If we found, say, an association between a lower level of neurological characteristic X and concert-level piano skill, then those who aspire to play that instrument at an elite level might try to decrease X. The fact that most of us are rubbish piano players would not be evidence that lower levels of X are harmful, but very much the opposite.
squirrel
·7 か月前·議論
Amazingly, no one seems to have actually checked that this picture was really "circulating on social media". I've been investigating for the past hour or so and can't locate a single public post or reference anywhere other than reposts of the BBC article.

Typically, postings that gain traction have many many reposts and though some may be deleted, there's a long tail of reverberation left behind. I can't find that at all here.

I wonder if the hoaxer just emailed it to Network Rail directly?
squirrel
·8 か月前·議論
https://archive.is/YOFkY
squirrel
·9 か月前·議論
Good point! I need to write more about the opt-in/out elements of rapid feedback. Thank you!
squirrel
·9 か月前·議論
Doing it without your customer's agreement is indeed unhelpful! I'm sorry you're that frustrated by this experimentation.

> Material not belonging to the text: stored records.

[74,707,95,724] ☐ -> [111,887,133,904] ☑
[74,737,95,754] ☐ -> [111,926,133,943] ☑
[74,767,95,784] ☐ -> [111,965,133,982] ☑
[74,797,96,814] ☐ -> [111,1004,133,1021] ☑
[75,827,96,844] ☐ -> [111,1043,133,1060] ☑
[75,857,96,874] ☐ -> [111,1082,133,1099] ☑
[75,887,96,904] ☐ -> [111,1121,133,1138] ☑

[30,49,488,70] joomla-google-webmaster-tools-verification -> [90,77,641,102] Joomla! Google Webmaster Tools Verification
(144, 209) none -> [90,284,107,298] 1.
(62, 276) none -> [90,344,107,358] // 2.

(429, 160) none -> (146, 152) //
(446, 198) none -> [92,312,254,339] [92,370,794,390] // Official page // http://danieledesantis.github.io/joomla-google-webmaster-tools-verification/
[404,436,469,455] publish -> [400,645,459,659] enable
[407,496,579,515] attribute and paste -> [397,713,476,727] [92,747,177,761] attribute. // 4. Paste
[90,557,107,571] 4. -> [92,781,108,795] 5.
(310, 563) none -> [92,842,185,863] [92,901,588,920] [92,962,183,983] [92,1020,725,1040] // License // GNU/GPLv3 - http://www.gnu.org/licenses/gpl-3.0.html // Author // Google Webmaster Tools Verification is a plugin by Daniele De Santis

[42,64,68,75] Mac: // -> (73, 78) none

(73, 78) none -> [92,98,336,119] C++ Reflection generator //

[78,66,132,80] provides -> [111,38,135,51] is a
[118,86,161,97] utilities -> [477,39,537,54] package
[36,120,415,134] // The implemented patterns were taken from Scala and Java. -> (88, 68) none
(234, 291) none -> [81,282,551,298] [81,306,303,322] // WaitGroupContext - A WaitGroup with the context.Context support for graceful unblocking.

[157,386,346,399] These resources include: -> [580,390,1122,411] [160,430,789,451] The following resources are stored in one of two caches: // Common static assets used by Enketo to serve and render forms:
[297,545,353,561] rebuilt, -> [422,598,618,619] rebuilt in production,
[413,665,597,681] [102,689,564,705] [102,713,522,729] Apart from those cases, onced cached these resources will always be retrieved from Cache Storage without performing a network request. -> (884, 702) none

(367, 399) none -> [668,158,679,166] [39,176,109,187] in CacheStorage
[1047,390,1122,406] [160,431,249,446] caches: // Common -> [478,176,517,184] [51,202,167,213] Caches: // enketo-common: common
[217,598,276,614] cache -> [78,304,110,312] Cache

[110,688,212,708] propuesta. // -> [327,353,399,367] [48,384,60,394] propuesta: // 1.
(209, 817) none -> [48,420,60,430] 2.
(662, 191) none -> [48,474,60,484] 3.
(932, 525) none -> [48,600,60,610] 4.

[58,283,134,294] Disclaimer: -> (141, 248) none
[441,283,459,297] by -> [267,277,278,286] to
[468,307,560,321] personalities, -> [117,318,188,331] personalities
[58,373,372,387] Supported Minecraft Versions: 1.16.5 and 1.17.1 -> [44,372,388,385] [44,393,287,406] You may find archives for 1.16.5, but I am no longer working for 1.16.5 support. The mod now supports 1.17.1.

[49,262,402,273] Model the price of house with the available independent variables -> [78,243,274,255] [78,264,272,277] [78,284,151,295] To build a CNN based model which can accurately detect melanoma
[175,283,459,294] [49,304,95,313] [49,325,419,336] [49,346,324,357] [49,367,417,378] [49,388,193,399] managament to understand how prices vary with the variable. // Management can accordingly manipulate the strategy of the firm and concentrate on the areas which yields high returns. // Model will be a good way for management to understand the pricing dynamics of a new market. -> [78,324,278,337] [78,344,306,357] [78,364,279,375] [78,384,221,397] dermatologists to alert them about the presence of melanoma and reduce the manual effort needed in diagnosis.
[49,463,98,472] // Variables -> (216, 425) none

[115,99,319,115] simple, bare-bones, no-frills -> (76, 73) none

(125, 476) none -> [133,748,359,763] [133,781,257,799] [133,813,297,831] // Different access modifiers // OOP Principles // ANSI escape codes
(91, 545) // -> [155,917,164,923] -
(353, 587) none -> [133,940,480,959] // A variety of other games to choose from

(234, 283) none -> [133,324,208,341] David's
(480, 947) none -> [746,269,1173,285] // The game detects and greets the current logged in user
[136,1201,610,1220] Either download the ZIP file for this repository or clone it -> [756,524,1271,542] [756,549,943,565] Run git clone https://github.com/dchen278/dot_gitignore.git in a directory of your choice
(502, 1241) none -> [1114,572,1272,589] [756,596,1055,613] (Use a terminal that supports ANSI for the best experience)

That's why I advocate using feature flags and beta labels and supervised user research to get feedback. Do those methods work for you, so you can opt in?
squirrel
·9 か月前·議論
Thanks! That's not the positive use I have in mind here, where a manager has a real need and uses a demo to focus the work. Does that ever happen at your large corporate?
squirrel
·9 か月前·議論
Roadmap [1] last updated in June 2025, so a reasonable chance that the project is alive. Though the status colours indicate there's a good percentage of development left to do even before early access.

[1] https://yesboxstudios.com/roadmap/
squirrel
·9 か月前·議論
Yes, the incorrect usage is widespread! See Fowler's original book for the thinking behind the term -- every example therein is a 1-minute job, and many are macros in your IDE.

Good point that LLMs tend to rewrite unless corrected. I have heard (but not tested myself!) that if you tell them to apply a series of small changes they stay on track better. Fowler's list would probably be a good starting place.
squirrel
·9 か月前·議論
I have to imagine that like pair programming, this multi-AI approach would be significantly more tiring than one-window, one-programmer coding. Do you have to force yourself to take breaks to keep up your stamina?
squirrel
·9 か月前·議論
A friendly reminder that "refactor" means "make and commit a tiny change in less than a few minutes" (see links below). The OP and many comments here use "refactor" when they actually mean "rewrite".

I hear from my clients (but have not verified myself!) that LLMs perform much better with a series of tiny, atomic changes like Replace Magic Literal, Pull Up Field, and Combine Functions Into Transform.